To enhance business decision making, Olam’s IIS is being deployed at a profit centre and entity level: something the company aims to make part and parcel of the day-to-day decision making in future. This requires more rationalisation of data and more collaboration across functions and operations.
“The Finance and Treasury team at Olam have approached this by linking and embedding the company’s purpose of ‘Re-imagining Global Agriculture and Food Systems’ with our financing and treasury strategy,” says Kalra.
The company’s funding approach is also sustainable. In 2018, Olam secured a $500m sustainability-linked loan –the first of its kind in Asia. It has secured two more since: a $525m sustainability KPI-linked revolving credit facility in 2019 and another $250m in funding this year.
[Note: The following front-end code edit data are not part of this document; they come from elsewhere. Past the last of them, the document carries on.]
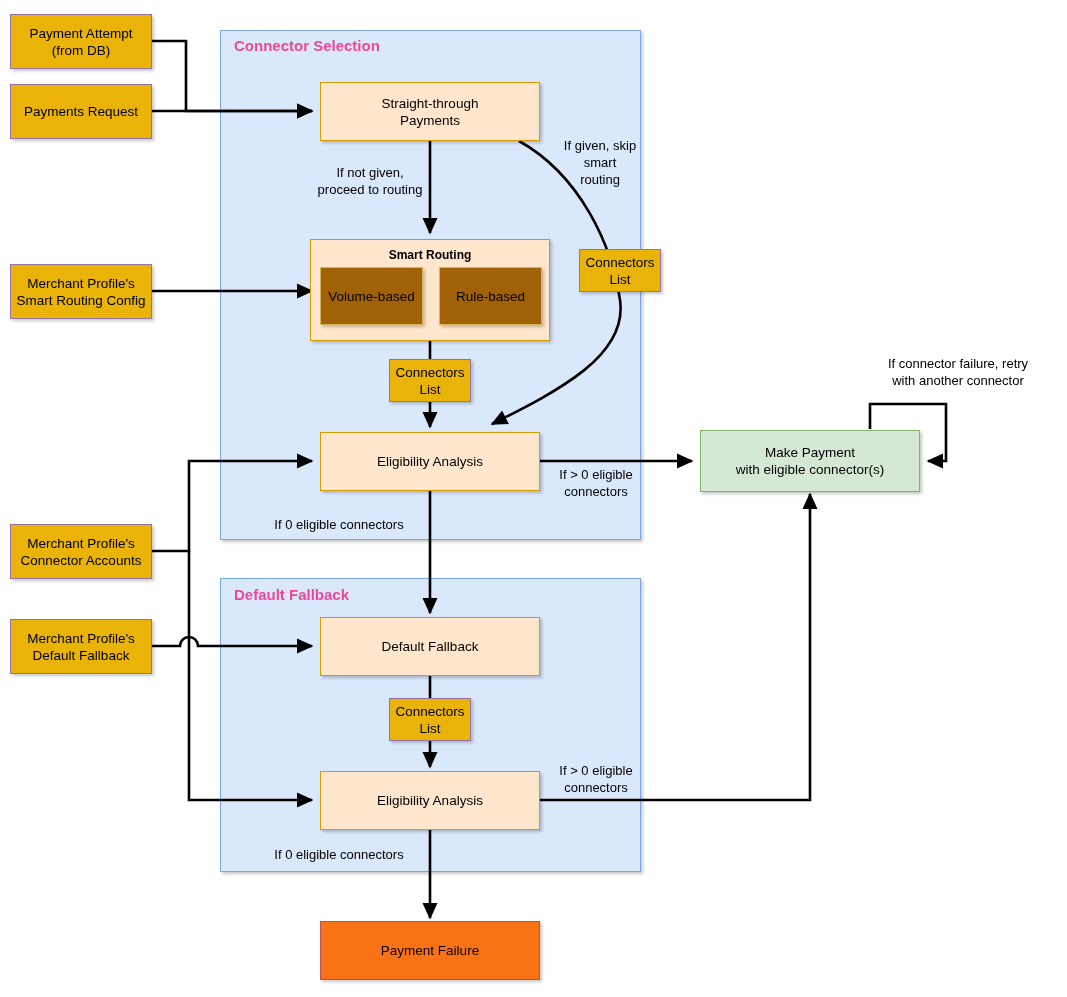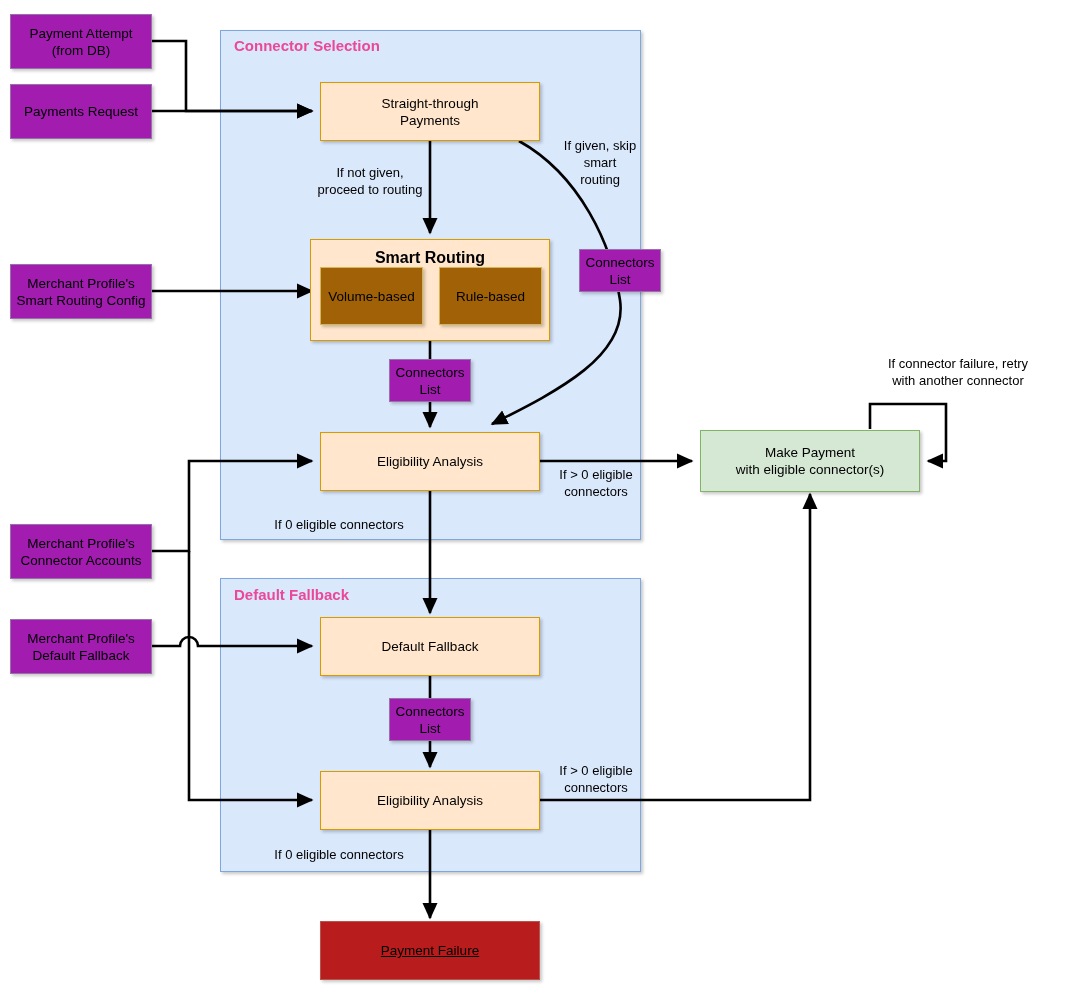"Payment Attempt" .n-purple { background: #a21caf -> #eab308 }
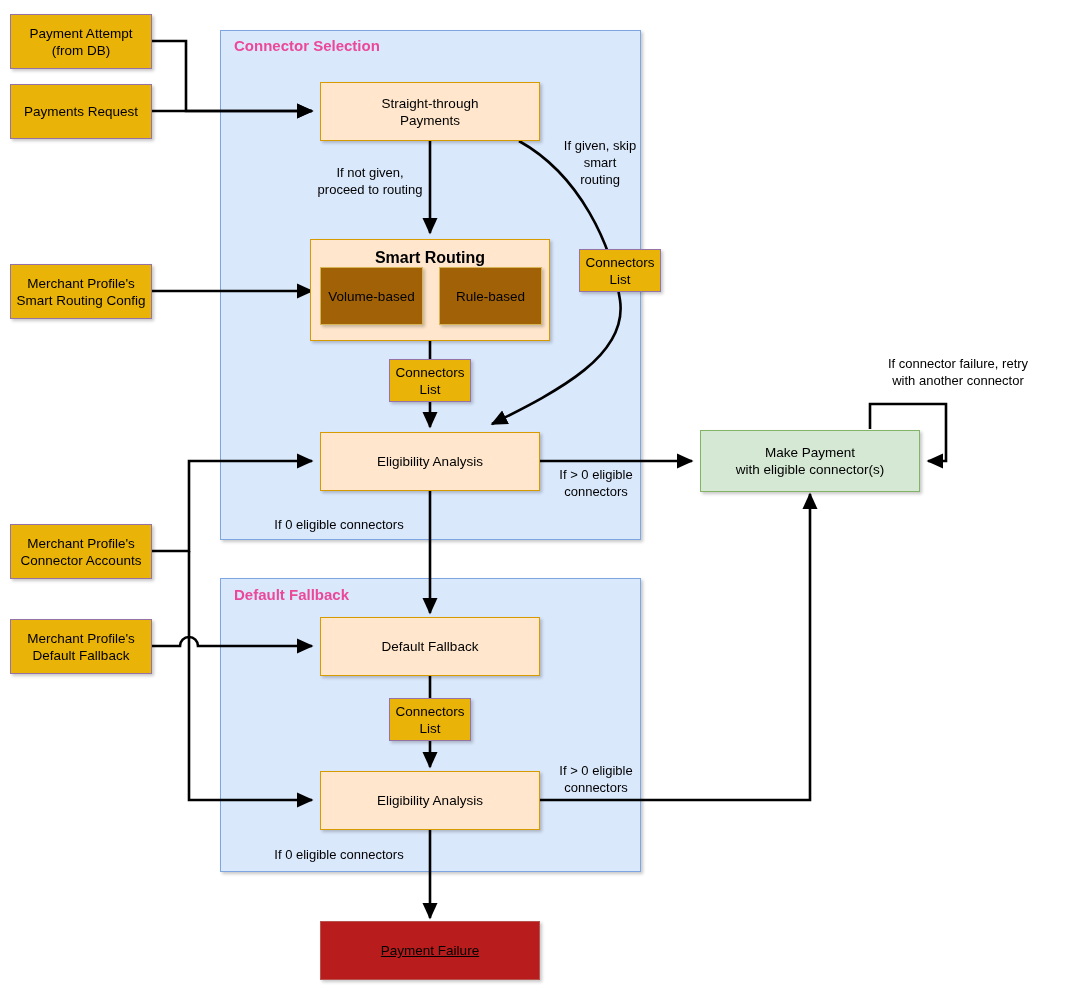"Smart Routing" .group-title { font-size: 16px -> 12px }
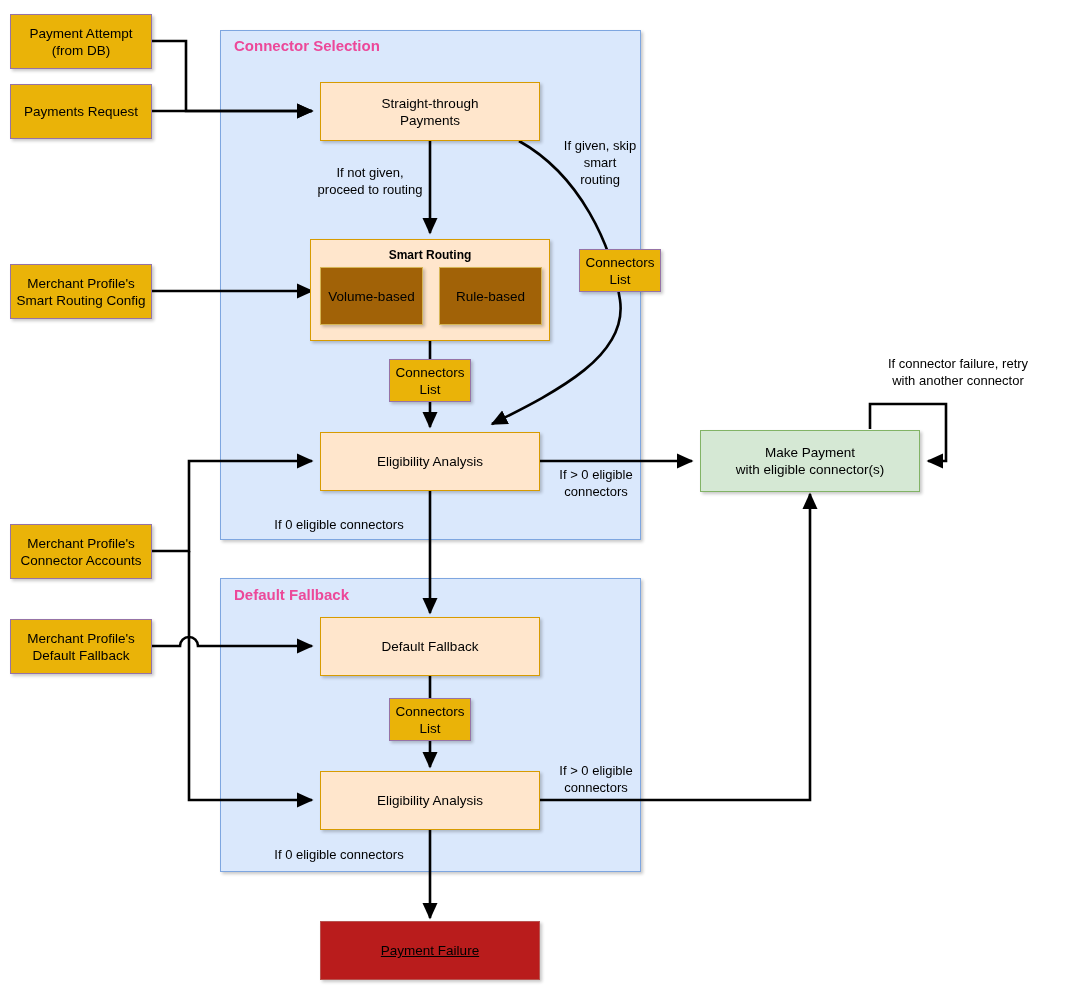"Payment Failure" .n-red { background: #b91c1c -> #f97316; text-decoration: underline -> none }
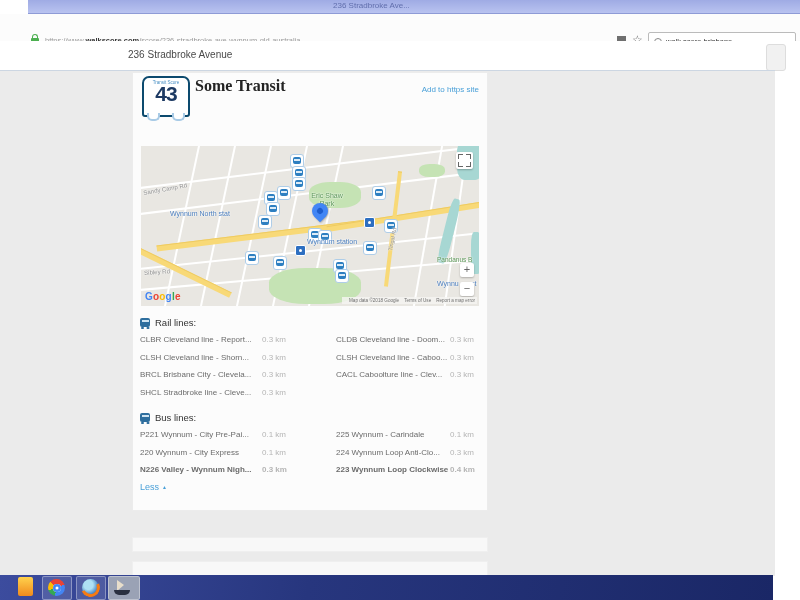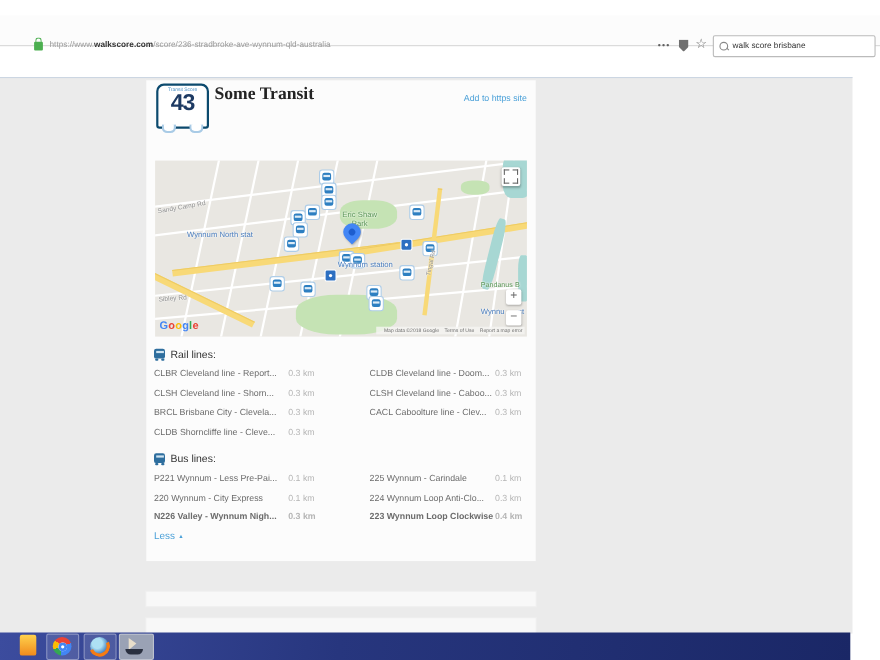"236 Stradbroke Ave..." div.abs { html: none -> <div> <span>236 Stradbroke Ave...</span> </div> }
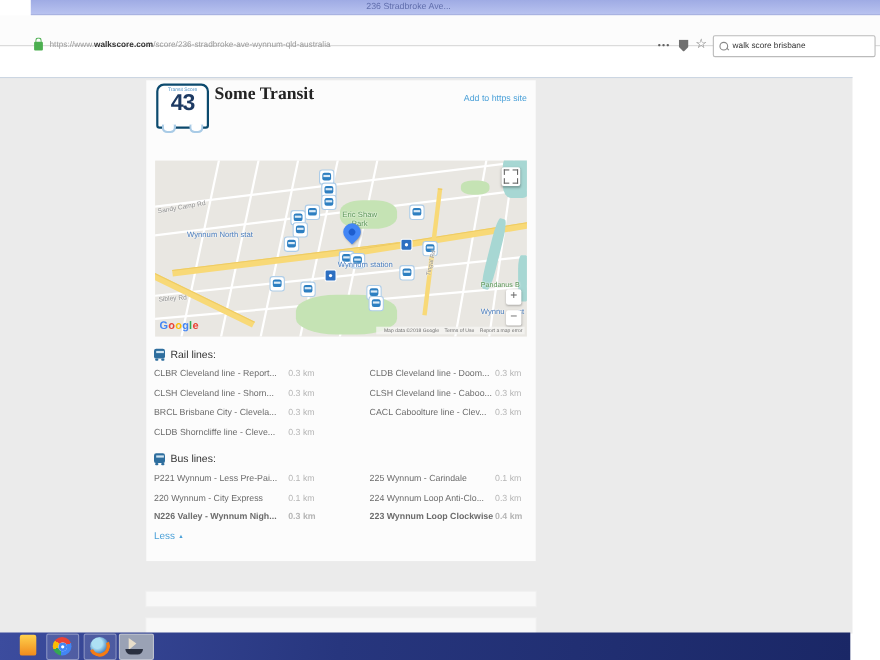"236 Stradbroke Avenue" div.abs { html: none -> <div> <span>236 Stradbroke Avenue</span> <span></span> </div> }
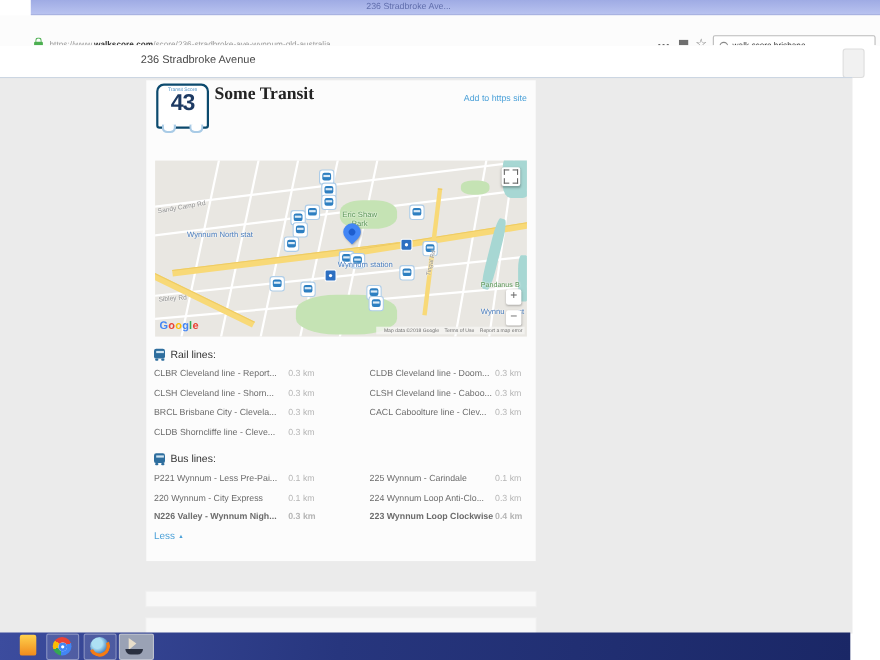"CLDB Shorncliffe line - Cleve..." span.n1 { text: CLDB Shorncliffe -> SHCL Stradbroke }
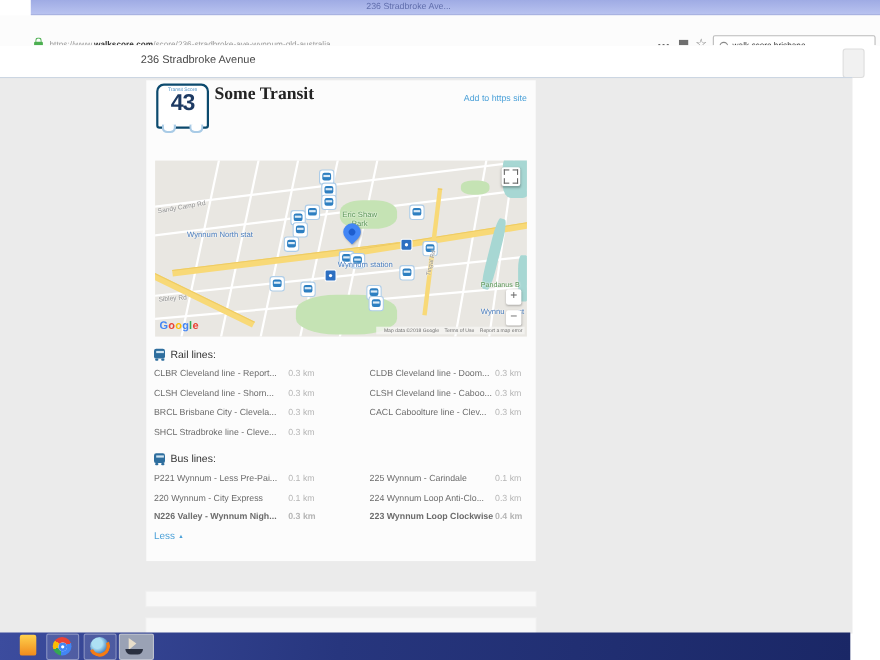"P221 Wynnum - Less Pre-Pai..." span.n1 { text: Less -> City }
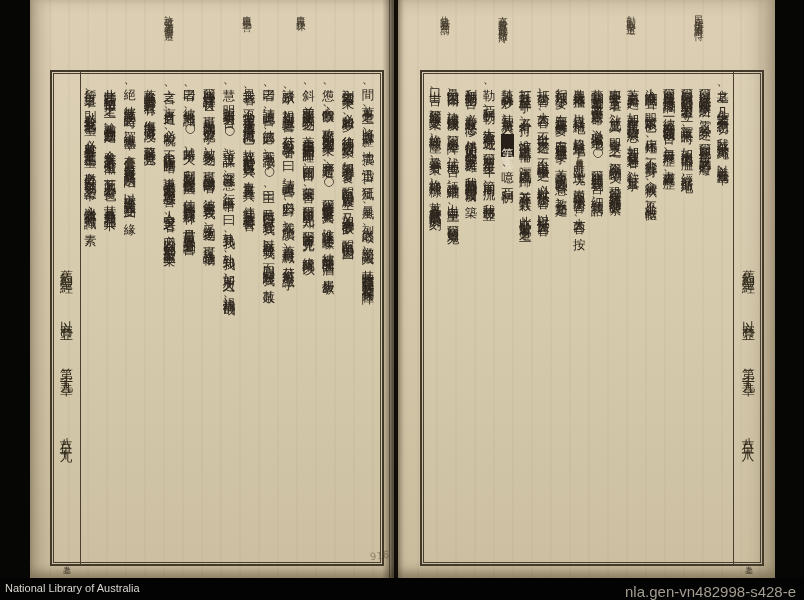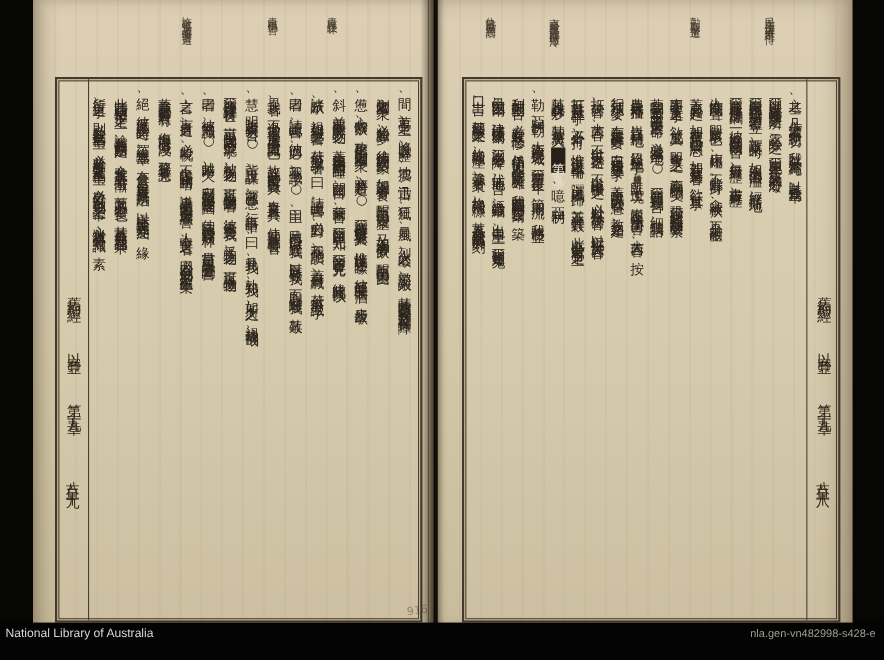"National Library of Australia" #footer { height: 34px -> 22px }
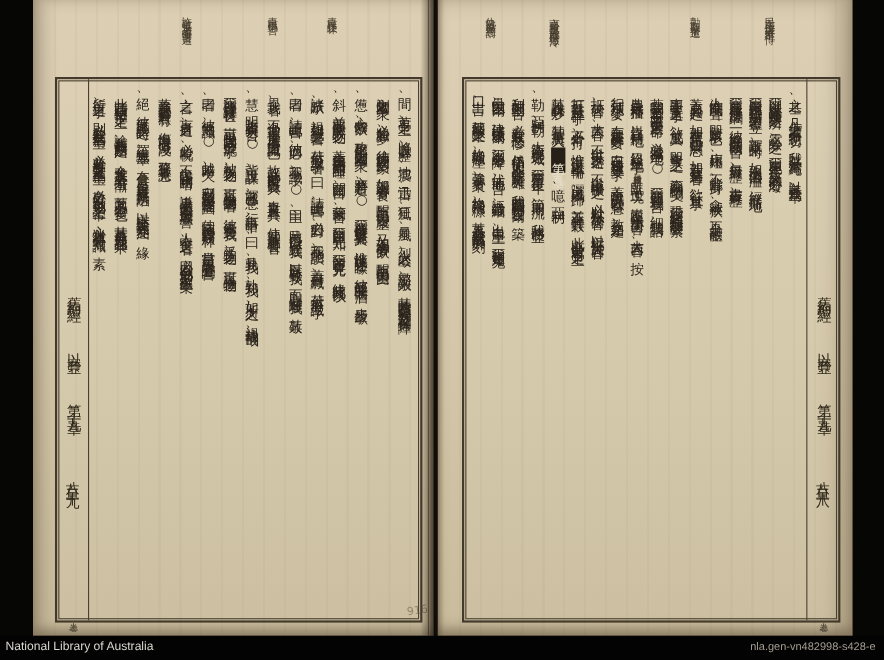"nla.gen-vn482998-s428-e" #footer .imgid { font-size: 10px -> 15px }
“Sustainability-linked loans are indicative of the importance we attach to green financing and a natural extension of Olam’s core purpose and belief in a collaborative approach to maximise positive impact,” says Kalra. “These loans reflect not just an innovative approach to financing but one that is also financially sensible. Our objective is to see a larger share of our financing come from sustainable channels, as long as they are competitive.”
In developing its IIS and creating its F4S team, Olam has set its own framework for measuring more than financial performance through the finance function. It has helped to inform the organisation’s business decisions, and the aim is to push it further out into the business to ensure that all departments are on the same page.
To make it work, finance professionals need to have a 360-degree view of the organisation and its place in the world, says Kalra. They must develop an ability to take a multi-capital approach, rather than just working with purely financial capital in focus. “On a broader perspective, professional finance bodies should come together to support its members, to develop the necessary skills to report, bring insight and help decision-makers manage multi-capitals that their businesses rely upon.”
While it might seem conceptually difficult to grasp, says Kalra, it cannot be ignored. “It has real financial considerations wrapped around a moral one. We are very proud of the progress we have made with our Finance for Sustainability team, but we need to continue to further develop and evolve.”